There were three great periods in Palmerston's political life. With the exception of a few months in 1835, he was Foreign Secretary from 1830-1841. His principal aim was to assert British influence against the three great European powers, France, Russia and Austria, and to this end he backed the continued existence of the Turkish empire, secured the independence of Belgium, and established the thrones of Maria of Portugal and Isabella of Spain. But in foreign affairs he was the first exponent of brinkmanship and revealed himself a reckless gambler. During the Carlist wars in Spain, he wanted the Royal Navy to fire on ships flying neutral colours that were supplying Don Carlos and the Carlist rebels. By 1840 he had involved Britain in the Opium War with China and only just averted two simultaneous wars, with France and the USA. From the Opposition benches in the early 1840s he fulminated at the "perfidy" of a government that found a peaceful solution to the border dispute between Canada and the USA, and inveighed against underspending on the armed forces.

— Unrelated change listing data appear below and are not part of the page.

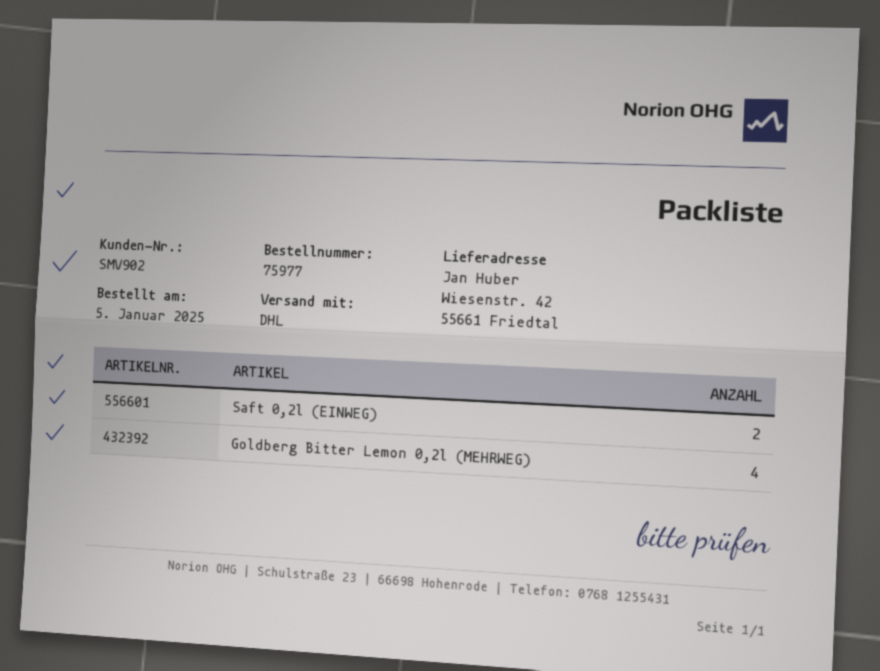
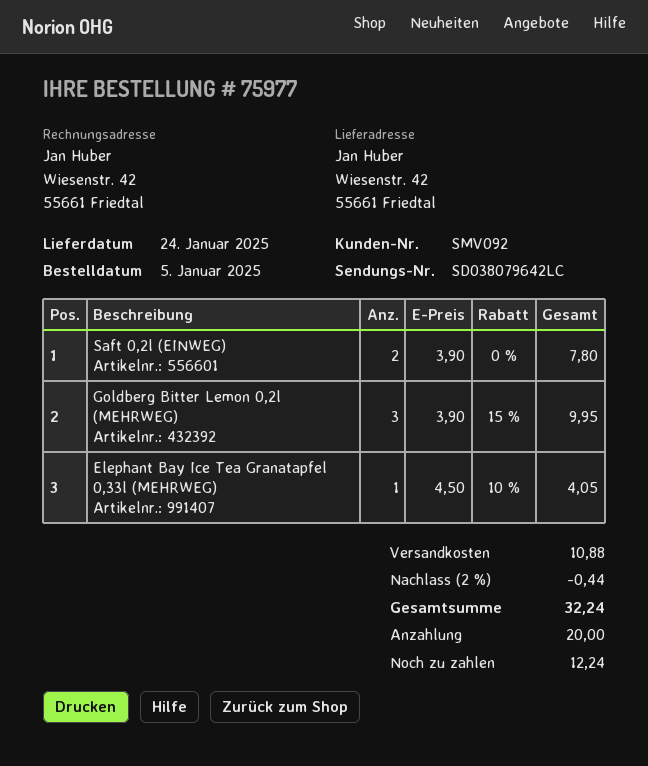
customer number: SMV902 -> SMV092
Goldberg Bitter Lemon 0,2l (MEHRWEG): 4 -> 3
Elephant Bay Ice Tea Granatapfel 0,33l (MEHRWEG): none -> 1

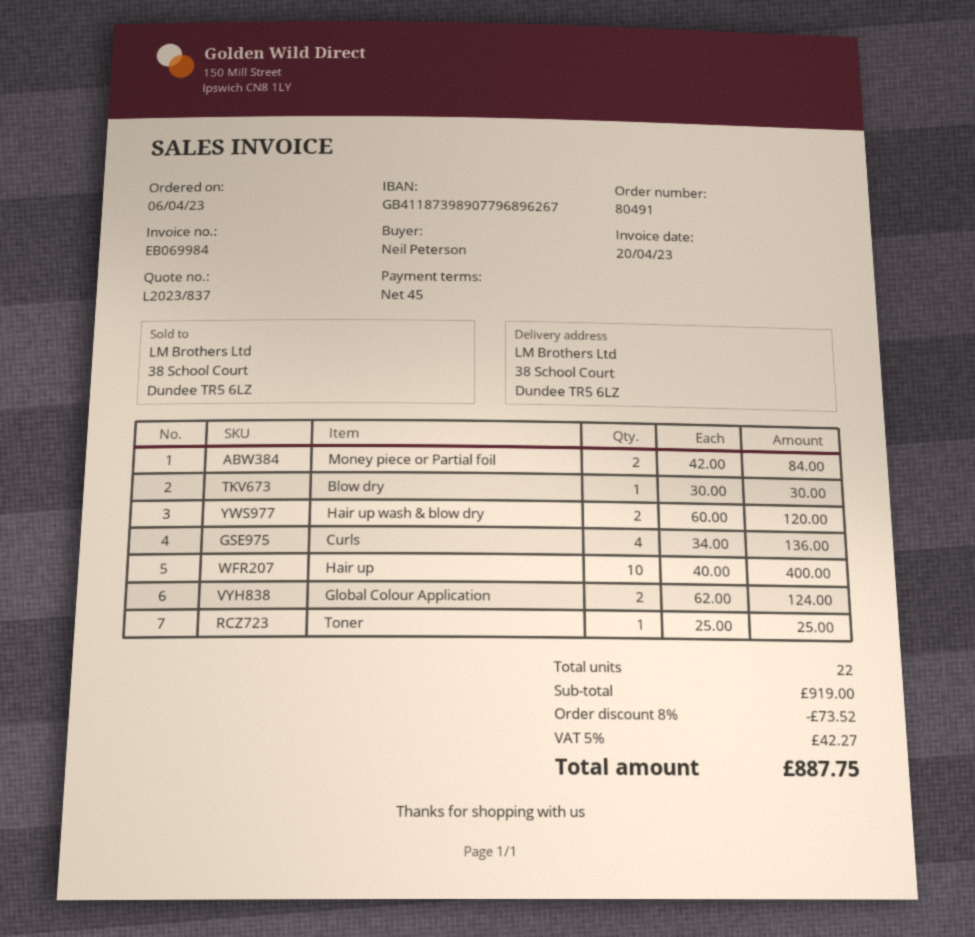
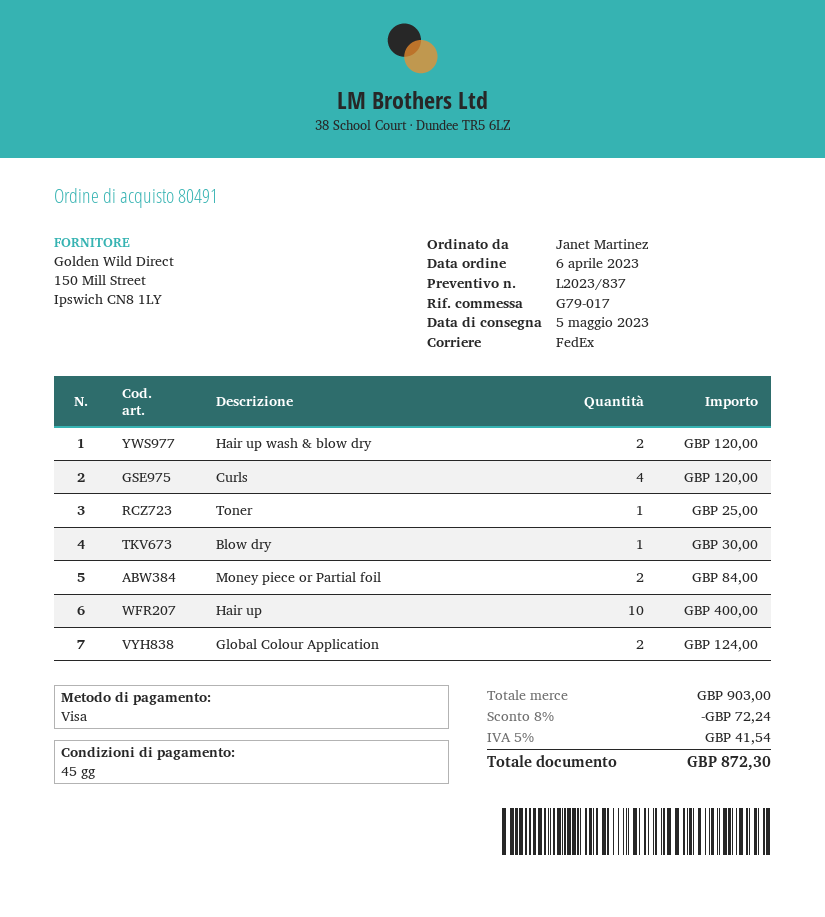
ordered by: Neil Peterson -> Janet Martinez
Curls: 4 for 136.00 -> 4 for 120.00
subtotal: 919.00 -> 903.00
discount: 8% = 73.52 -> 8% = 72.24
tax: 5% = 42.27 -> 5% = 41.54
total: 887.75 -> 872.30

On returning to the Foreign Office in 1846-51 (the second great career episode), he opposed the slave trade, and worked hard for Italian and Hungarian independence, though cynics claimed he specialised in telling small, weak nations he was on their side and then doing nothing when a powerful oppressor (usually Austria) proceeded to overwhelm them. By 1846 it could be said that Palmerston was Prime Minister in all but name. By the late 1840s he was finding the opposition tough going, faced both by a self-confident Queen Victoria and an autocratic and unconstitutional Prince Albert. Chambers's text, by the way, conclusively establishes that this duo were no more than stupid meddlers. The Queen's feelings were always supposed to be the ultimate arbiter in politics and, just as she adored Melbourne, Peel and Disraeli, so she loathed Palmerston, Russell and Gladstone.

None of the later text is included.